Note: I am speaking in generalities and not directly to the LGBTQIA experience at this time. I recognize ‘not all men’ and ‘not all women’ and the presence of non-binary. Now, moving on with my point…

So I tried to go back to the beginning, what type of books would women write? What stories do women write when they write naturally? Men tend to be put favor on strength, being strong, beating the odds and the opponent, physical stuff and winning. Protecting, meaning they’re doing the protecting and to do that there obviously has to be a bad guy for them to protect from.

Women are the nurturers, they want to care and connect. And I have been slowly collecting examples of what I just in general call ‘feminine endings’. For the most part I am simply looking for stories where fighting, defeating your enemy, proving your superiority is not the way the story is ‘solved’.

Examples include Naussica of the Valley of the Wind (Manga)
Uprooted by Namoi Novak (Novel)
Macross Frontier (Anime)
And most recently, Damsel (Netflix Movie)

The way I determine this is that the ending is such that fighting is tried, and does not work. The way the conflict is solved, is through compassion and learning to communicate with the ‘enemy’ and coming to understand them.

In Naussica, the titular character works her way through a world that is increasingly covered by a poisonous mushroom forest where humans fight each other over the remaining livable area.
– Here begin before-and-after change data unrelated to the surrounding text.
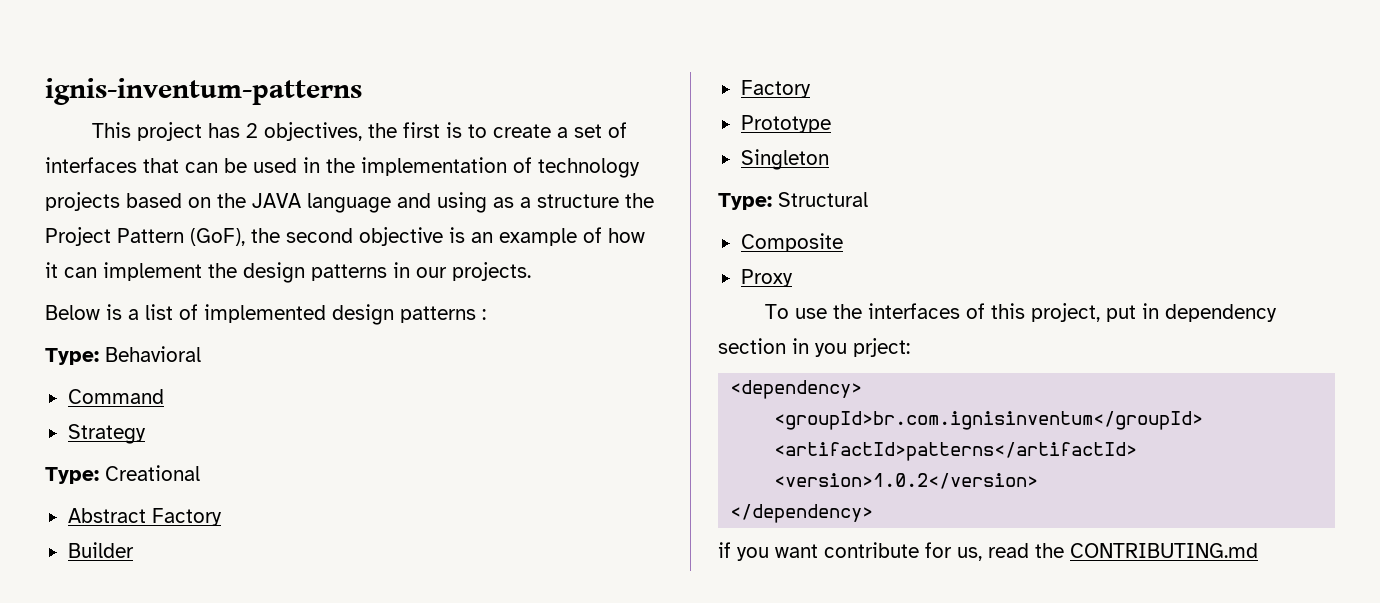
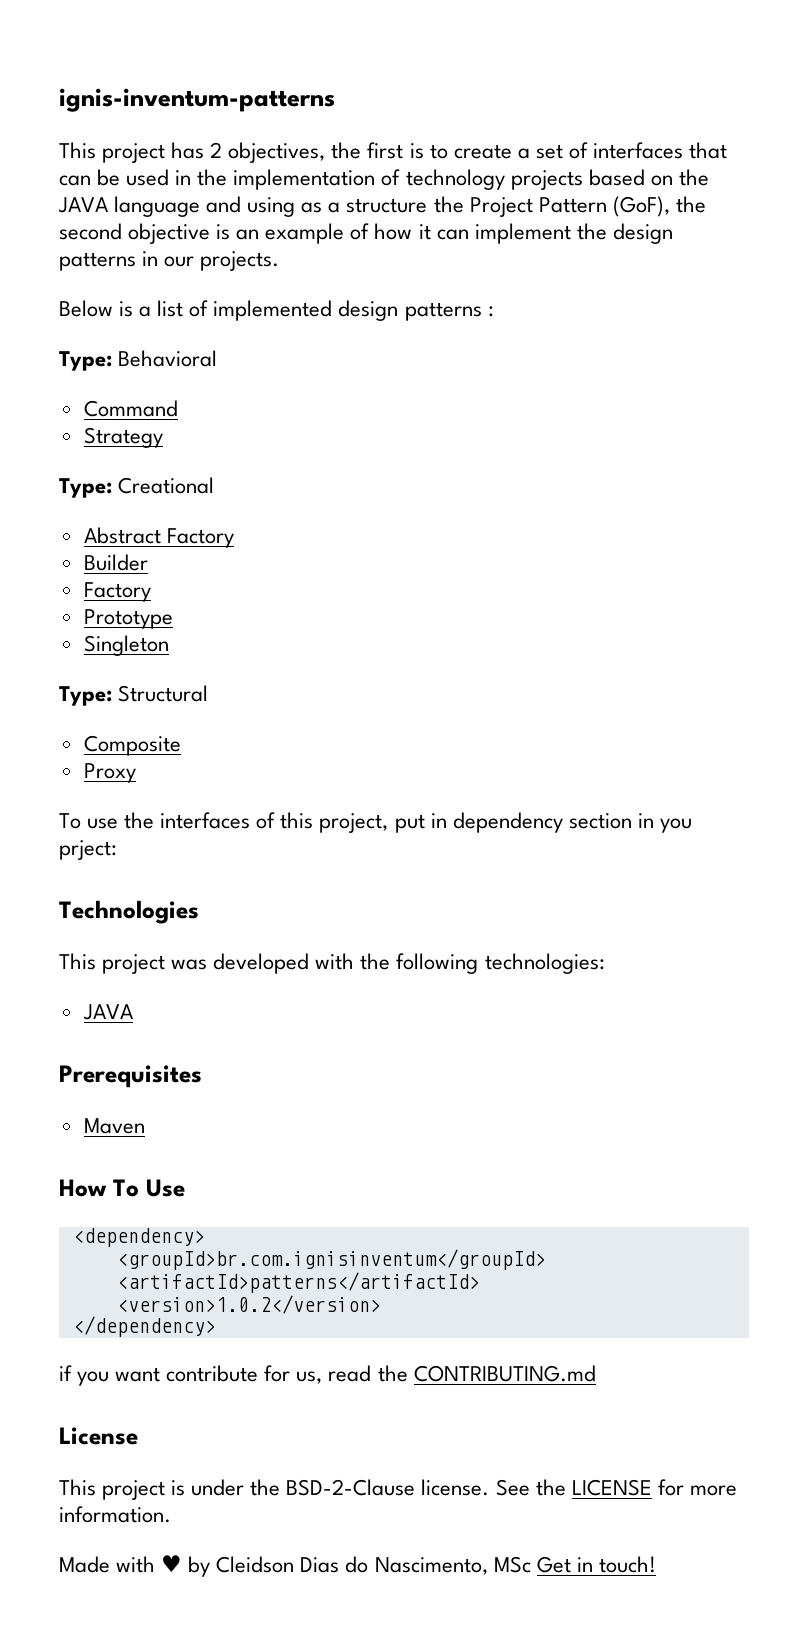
+ Technologies
+ This project was developed with the following technologies:
+ JAVA
+ Prerequisites
+ Maven
+ How To Use
+ License
+ This project is under the BSD-2-Clause license. See the LICENSE for more information.
+ Made with ♥ by Cleidson Dias do Nascimento, MSc Get in touch!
Naussica takes time to understand the forest, the creatures that live within it, and works to stop the fighting when empathy and understanding.
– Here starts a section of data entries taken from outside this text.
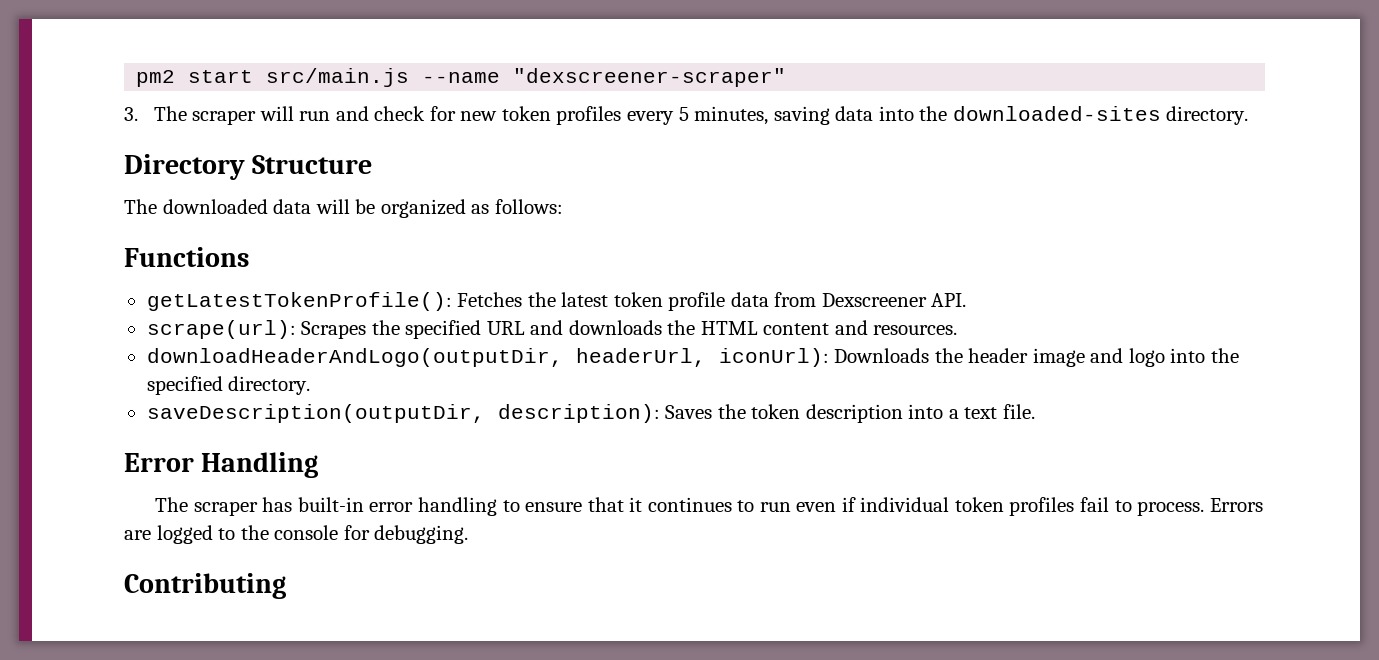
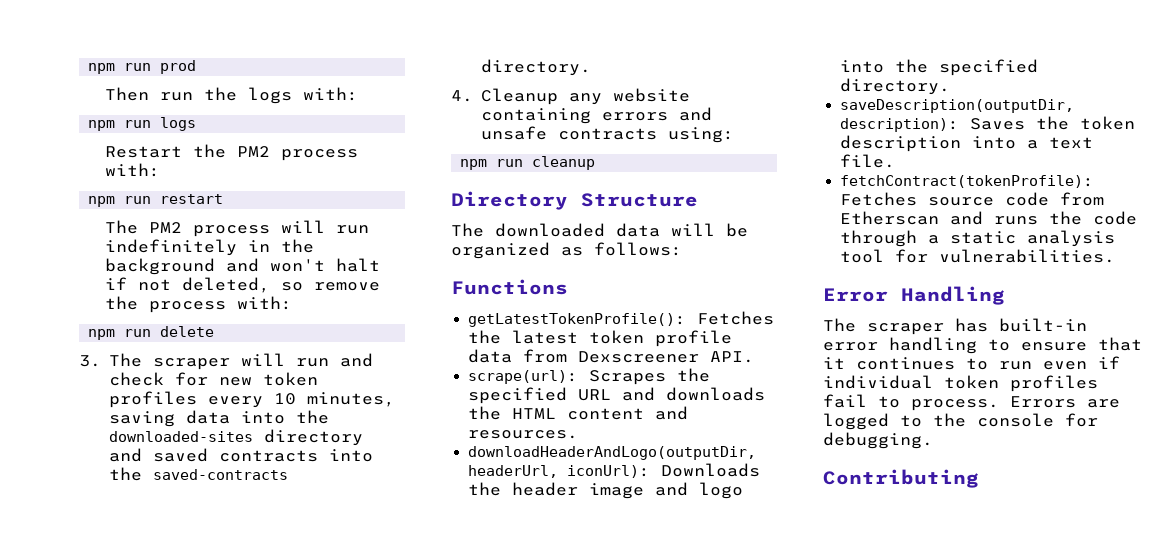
- pm2 start src/main.js --name "dexscreener-scraper"
+ npm run prod
+ Then run the logs with:
+ npm run logs
+ Restart the PM2 process with:
+ npm run restart
+ The PM2 process will run indefinitely in the background and won't halt if not deleted, so remove the process with:
+ npm run delete
- 3. The scraper will run and check for new token profiles every 5 minutes, saving data into the downloaded-sites directory.
+ 3. The scraper will run and check for new token profiles every 10 minutes, saving data into the downloaded-sites directory and saved contracts into the saved-contracts directory.
+ 4. Cleanup any website containing errors and unsafe contracts using:
+ npm run cleanup
+ fetchContract(tokenProfile): Fetches source code from Etherscan and runs the code through a static analysis tool for vulnerabilities.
In a similar vein is Uprooted where the world is being taken over by a forest that corrupts everything it touches, and humans are slowly losing ground to it no matter what they do. Agnieszka finds out the forest was created by hate and regret, by using magic based less on ‘rules’ and more on ‘feeling’, works slowly to heal it.

Macross Frontier, humans are traveling through space, looking for a habitable planet because Earth has been destroyed, and run into a hive-mind species of alien that they have to fight against for survival. In typical Macross fashion, the songstresses learn to communicate with the aliens through song, and once they can talk to each other, they come to a ceasefire.

When I started watching Damsel, I was hoping it would be the same. Elodie is sacrificed to a dragon (without her knowledge or consent) and manages to survive and escape, only the kingdom that is sacrificing these women say it’s because the dragon demanded it, only Elodie finds out it was because the king of old went in and killed the dragon’s whelps. Once Elodie manages to convince the dragon that the kingdom is taking women from other kingdoms and it’s not even the original kingdom suffering, she and the dragon team up and wipe out the royal family. It’s still fighting in the end, (I mean ‘fighting’ in that the dragon just burns everything down) but the came about by alliances of people who had been wronged.

Now I’m not saying stories with fighting in them are bad in any way, or that there shouldn’t be any fighting in stories. My main goal is just pointing out that this is not the only means of conflict resolution. That it has become normalized because of the pervasiveness of the males being in charge. Again, it is not inherently ‘bad’, but it means that as a society, we’ve come to expect that the person who is ‘right’ is decided to be whoever is stronger, or louder, or confidant (huh, ‘confidanter’ isn’t a word), or trickier. There is little attempt to come to a meeting of the minds, treating reasonable people as such, and using communication as a valid way to resolve conflict.

So be aware of what kind of story you’re telling, and what message you’re portraying about ‘strength’, ‘truth’, and ‘right’ vs ‘wrong’. I’d like to see more stories that have a more feminine bend, and that these stories are actually seen. I want to know what stories women would write if they weren’t inundated with male stories, expectations, and gaze since birth. It might be impossible right now, but I strive for a world where it becomes more and more possible.